On the 15th October a very important figure in our community penned his own contribution to this discussion. Jeremy Allison, of Samba fame, wrote a well considered letter essentially calling on the major GNU/Linux distributions to move Mono outside of their default and core repositories. It’s something others, including myself, have discussed before, but likely with a lot less weight than Jeremy’s comments will surely carry.

… I think it is time for the Mono implementation and applications that use it to be moved into the “risky” category, until the patent situation around it is deemed to be truly safe to use by default in Free Software.

Microsoft isn’t playing games any more by merely threatening to assert patents. Real lawsuits have now occurred and the gloves are off against Free Software. Moving Mono and its applications to the “restricted” repositories is now just plain common sense.

Anyway, back to the reason for this post.

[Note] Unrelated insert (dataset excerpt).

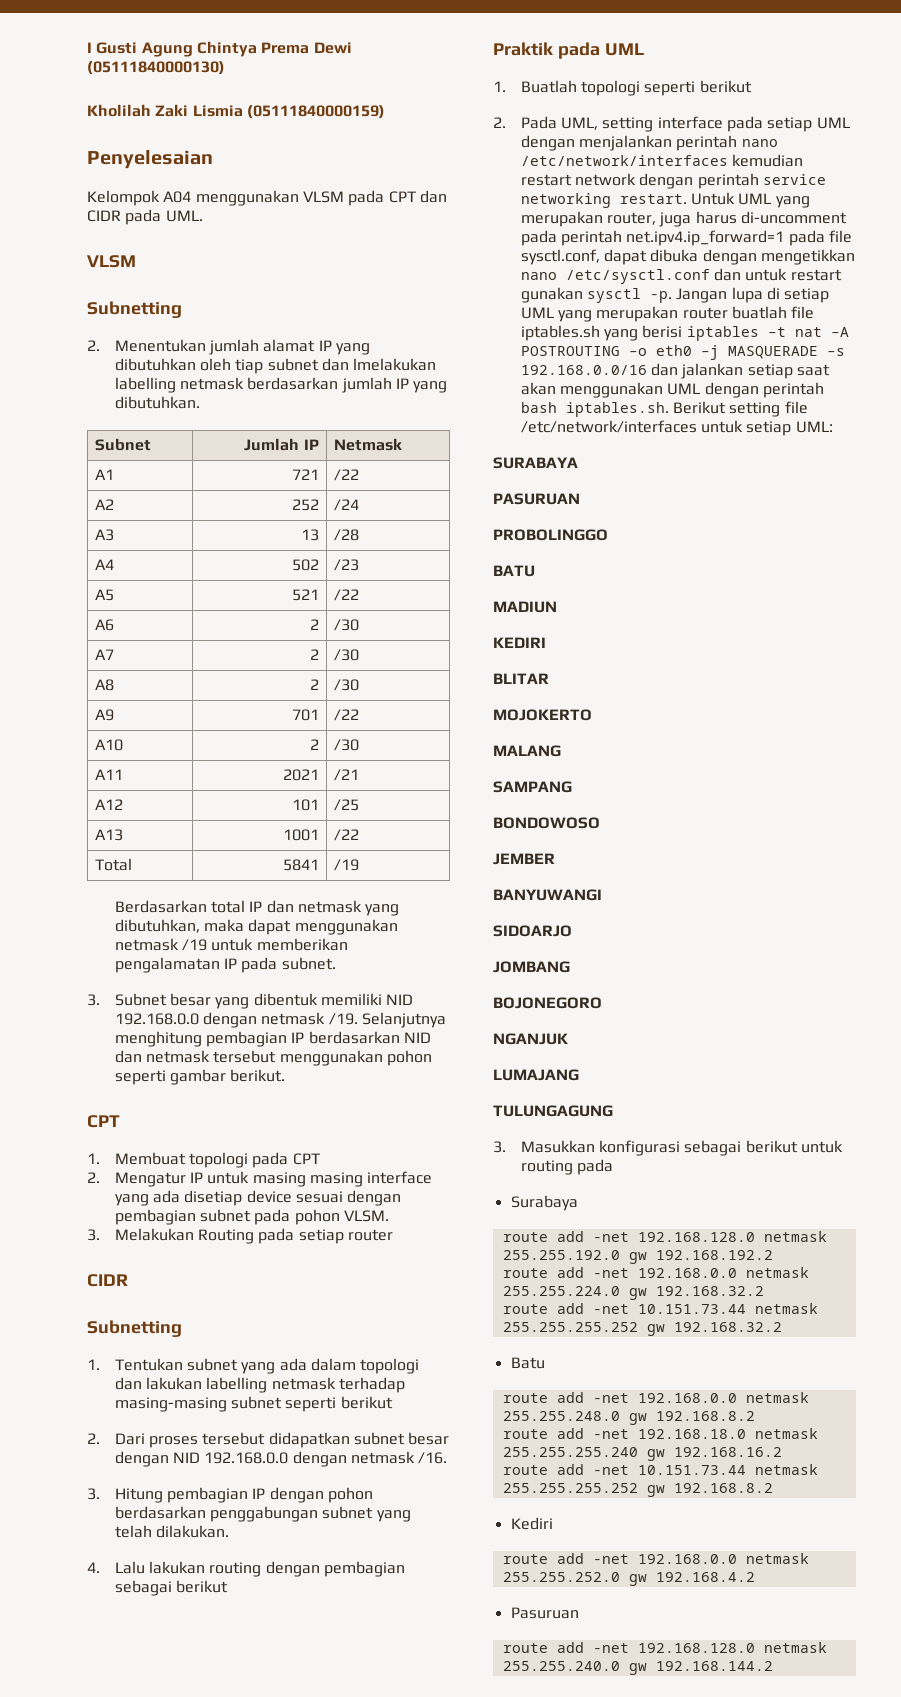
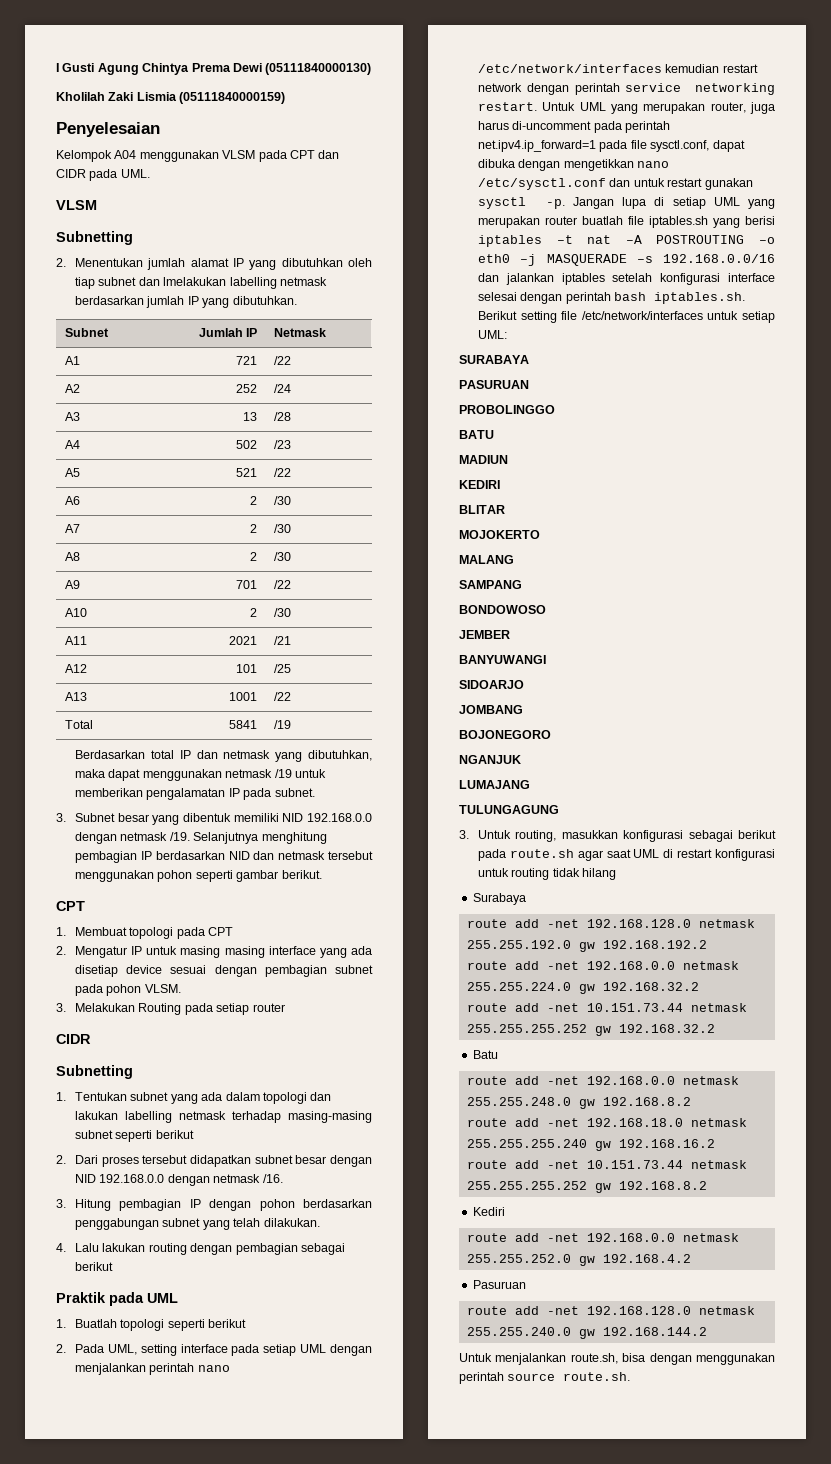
[747,364,831,379] [520,382,701,398] setiap saat akan menggunakan UML -> [561,273,775,285] [478,292,518,301] iptables setelah konfigurasi interface selesai
[520,1140,844,1156] [520,1159,614,1175] Masukkan konfigurasi sebagai berikut untuk routing pada -> [478,830,776,842] [478,849,775,861] [478,868,617,880] Untuk routing, masukkan konfigurasi sebagai berikut pada route.sh agar saat UML di restart konfigurasi untuk routing tidak hilang
(773, 1666) none -> [459,1353,775,1365] [459,1372,631,1384] // Untuk menjalankan route.sh, bisa dengan menggunakan perintah source route.sh.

In the latest, shiniest, bestest, release of Ubuntu to date, and it really is a cracking release, the desktop version of Karmic Koala (version 9.10) contains two Mono dependent applications in the default install along with the Mono VM and associated libraries etc.

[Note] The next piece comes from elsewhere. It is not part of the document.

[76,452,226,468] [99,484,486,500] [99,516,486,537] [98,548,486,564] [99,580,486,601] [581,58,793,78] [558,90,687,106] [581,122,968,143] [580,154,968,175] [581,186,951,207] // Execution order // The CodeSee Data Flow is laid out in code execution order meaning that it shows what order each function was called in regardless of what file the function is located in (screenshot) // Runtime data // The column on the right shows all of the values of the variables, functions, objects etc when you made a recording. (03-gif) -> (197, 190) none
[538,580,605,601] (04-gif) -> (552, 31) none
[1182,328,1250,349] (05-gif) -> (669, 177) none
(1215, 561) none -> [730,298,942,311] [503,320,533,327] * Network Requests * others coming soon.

Now, this time, we have 3 ways to go Mono free:

  1. Visit Jo Shield’s blog and get Chicken Little Remix (CLR). Chicken Little Remix (CLR) provides a solution for users who wish to use Ubuntu but would prefer it to not contain any Mono-based software. This 2nd release of CLR, based on Ubuntu 9.10, comes as a livecd with it’s own unique desktop wallpaper and also features replacement applications where appropriate.
  2.  

  3. Use the KDE based Kubuntu instead of Ubuntu, which uses Gnome. (Thanks Mark for pointing out my omission in the comments below)
  4.  

  5. Install the regular Ubuntu distribution and then remove the applications and their supporting packages*. The simple command required goes like this [Update] Thanks to Jo who mentioned the 3 libraries that should also be removed [/Update]:

    sudo apt-get purge libmono* libgdiplus cli-common libsqlite0 libglitz-glx1 libglitz1

    Which should reply with something similar to:


    The following packages will be REMOVED
    cli-common* f-spot* libart2.0-cil* libflickrnet2.2-cil* libgconf2.0-cil*
    libgdiplus* libglade2.0-cil* libglib2.0-cil* libgmime2.2a-cil*
    libgnome-keyring1.0-cil* libgnome-vfs2.0-cil* libgnome2.24-cil*
    libgnomepanel2.24-cil* libgtk2.0-cil* libmono-addins-gui0.2-cil*
    libmono-addins0.2-cil* libmono-cairo2.0-cil* libmono-corlib2.0-cil*
    libmono-data-tds2.0-cil* libmono-i18n-west2.0-cil* libmono-posix2.0-cil*
    libmono-security2.0-cil* libmono-sharpzip2.84-cil* libmono-sqlite2.0-cil*
    libmono-system-data2.0-cil* libmono-system-web2.0-cil*
    libmono-system2.0-cil* libmono2.0-cil* libndesk-dbus-glib1.0-cil*
    libndesk-dbus1.0-cil* mono-2.0-gac* mono-gac* mono-runtime* tomboy*
    0 upgraded, 0 newly installed, 34 to remove and 0 not upgraded.
    After this operation, 47.8MB disk space will be freed.
    Do you want to continue [Y/n]?

NB: This command was tested on a default installation. The purge switch is designed to remove configuration data too. If you have any important information on your system that might be dependent on these applications, please do your research and backup or copy it first. I test the command in a clean Virtual Machine build before using it on a live system: YMMV.

* If you are aware of any other packages that can, or should be removed, please let me know and I will update the post.

Depending on your vigilance or need, you may wish to install the package called Mononono which will keep a look out for you and alert you if an application tries to install any Mono components.

For those of you who do not happen to be scholars of ancient Egyptian history, the picture at the top of this article is of the Egyptian Pharaoh Akhenaten regarded by some as the first Monotheist:

Akhenaten tried to bring about a departure from traditional religion that in the end would not be accepted. After his death, traditional religious practice was gradually restored, and when some dozen years later rulers without clear rights of succession from the Eighteenth Dynasty founded a new dynasty, they discredited Akhenaten and his immediate successors, referring to Akhenaten himself as ‘the enemy’ in archival records.

Image courtesy of Wikimedia under several free licences.